Beginning at the line that contains "Opel vectra 1999", write out each remaining line of the entries below exactly as it stands.
================
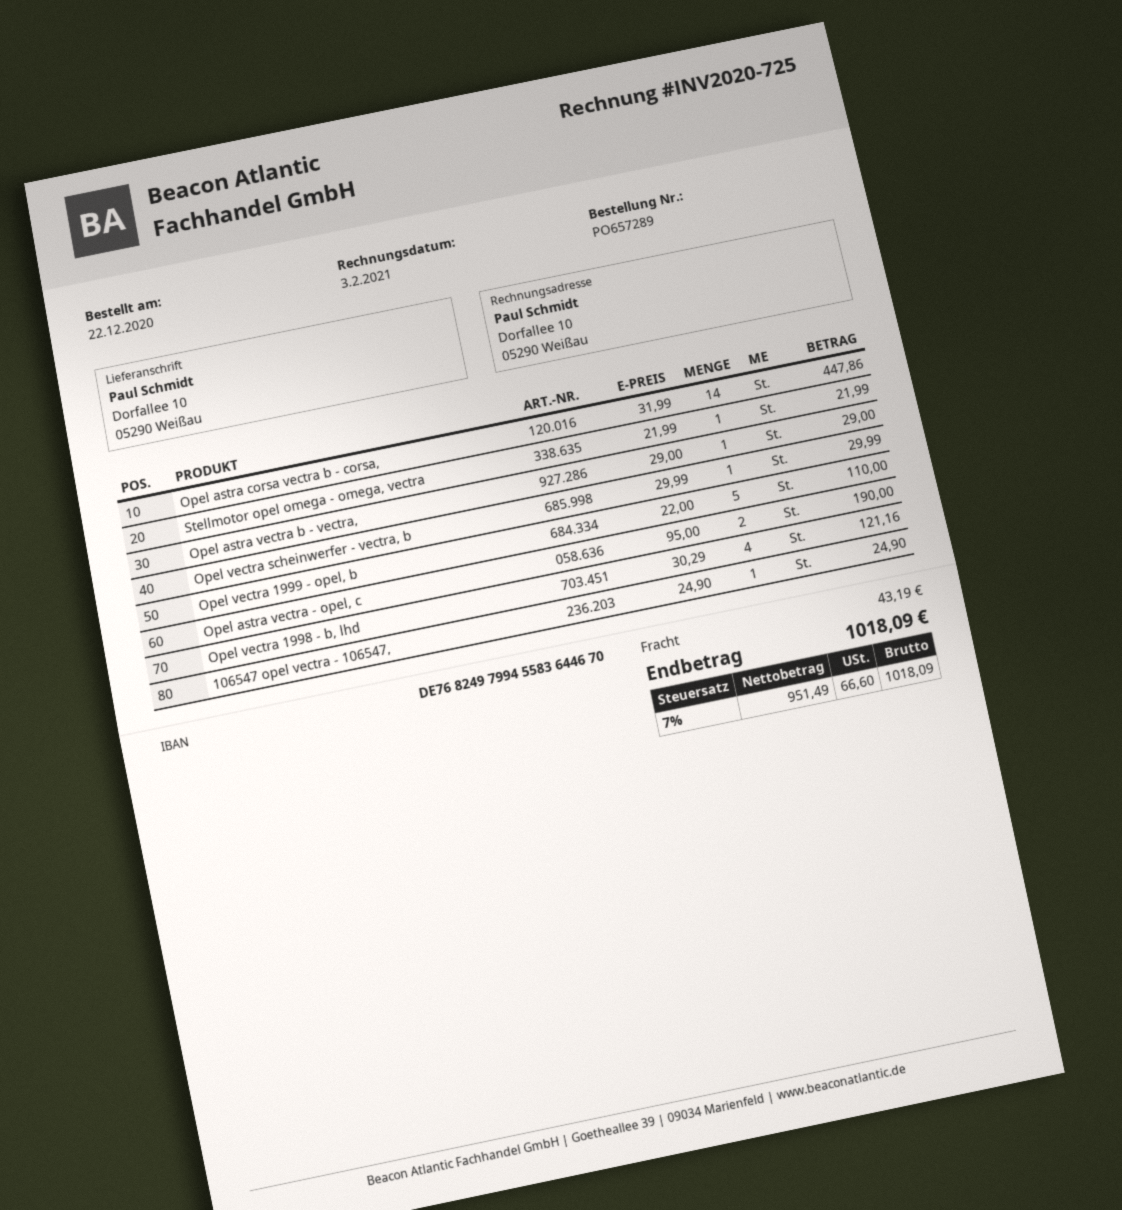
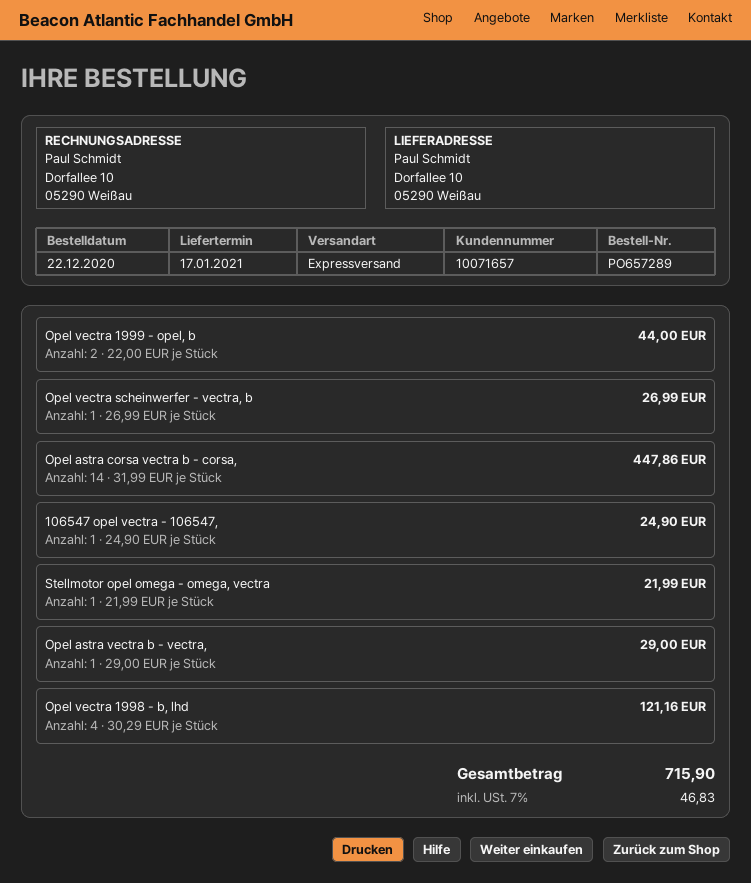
Opel vectra scheinwerfer - vectra, b: 1 x 29.99 = 29.99 -> 1 x 26.99 = 26.99
Opel vectra 1999 - opel, b: 5 x 22.00 = 110.00 -> 2 x 22.00 = 44.00
Opel astra vectra - opel, c: 2 x 95.00 = 190.00 -> none
shipping: 43.19 -> none
tax: 7% = 66.60 -> 7% = 46.83
total: 1018.09 -> 715.90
================
● Completed exercise
Opel vectra 1999 - opel, b: 5 x 22.00 = 110.00 -> 2 x 22.00 = 44.00
Opel astra vectra - opel, c: 2 x 95.00 = 190.00 -> none
shipping: 43.19 -> none
tax: 7% = 66.60 -> 7% = 46.83
total: 1018.09 -> 715.90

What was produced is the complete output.